**Input for this task:**
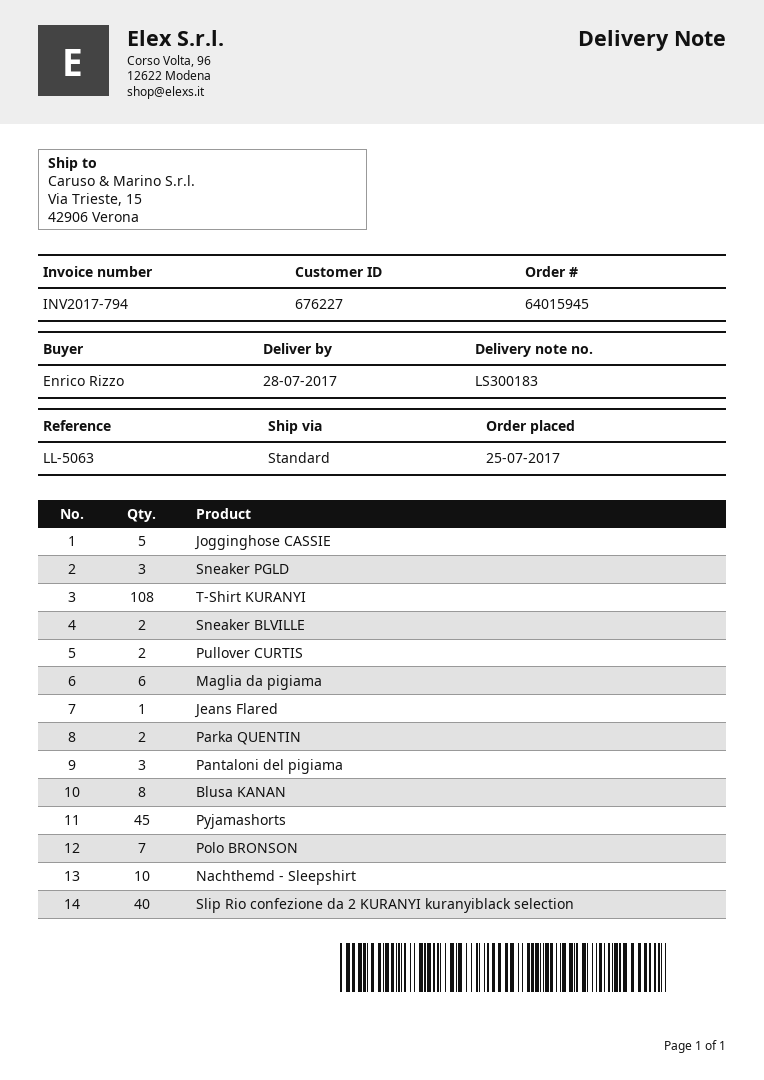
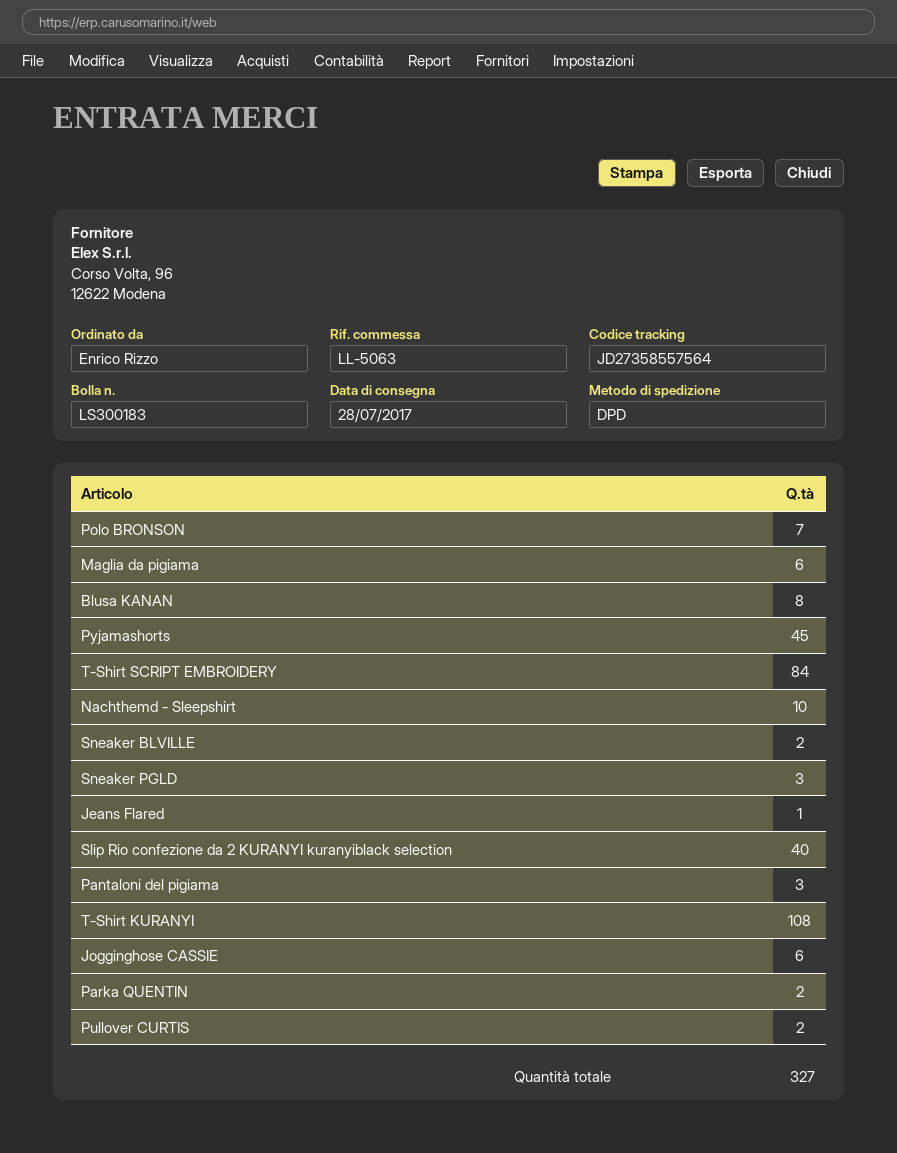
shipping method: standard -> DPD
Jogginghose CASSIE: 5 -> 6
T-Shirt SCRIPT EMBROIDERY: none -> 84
...
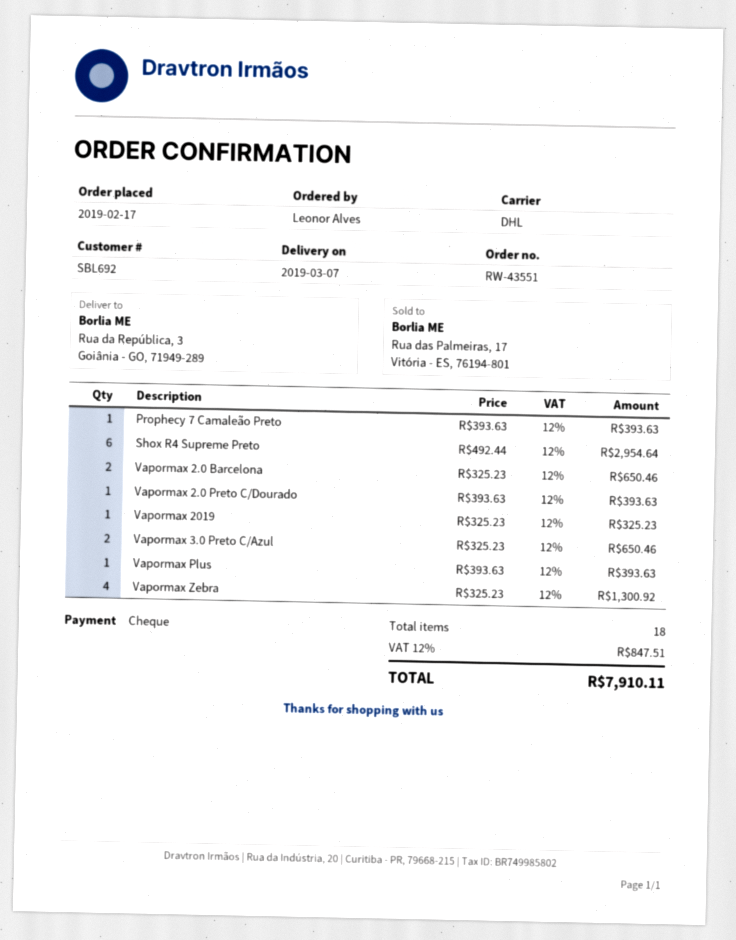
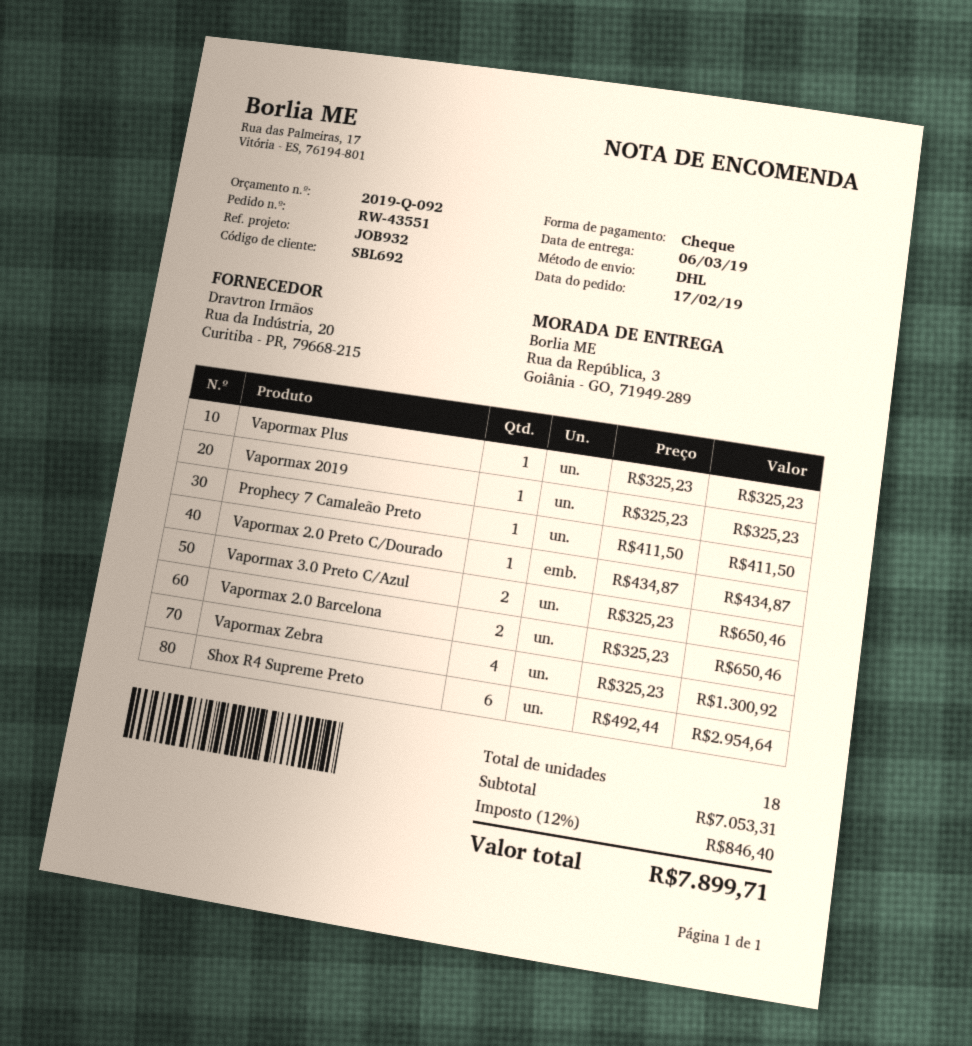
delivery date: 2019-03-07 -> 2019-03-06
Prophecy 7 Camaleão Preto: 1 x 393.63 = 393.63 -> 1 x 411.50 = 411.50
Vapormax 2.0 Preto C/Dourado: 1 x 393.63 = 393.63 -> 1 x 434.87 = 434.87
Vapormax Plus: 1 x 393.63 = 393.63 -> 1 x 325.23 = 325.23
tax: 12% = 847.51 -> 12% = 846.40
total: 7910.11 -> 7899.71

**Exercise instructions:** Print exactly the lines above, between the one holding "shipping method: standard -> DPD" and the one holding "T-Shirt SCRIPT EMBROIDERY: none -> 84", inclusive, and nothing besides.

**Task result:**
shipping method: standard -> DPD
Jogginghose CASSIE: 5 -> 6
T-Shirt SCRIPT EMBROIDERY: none -> 84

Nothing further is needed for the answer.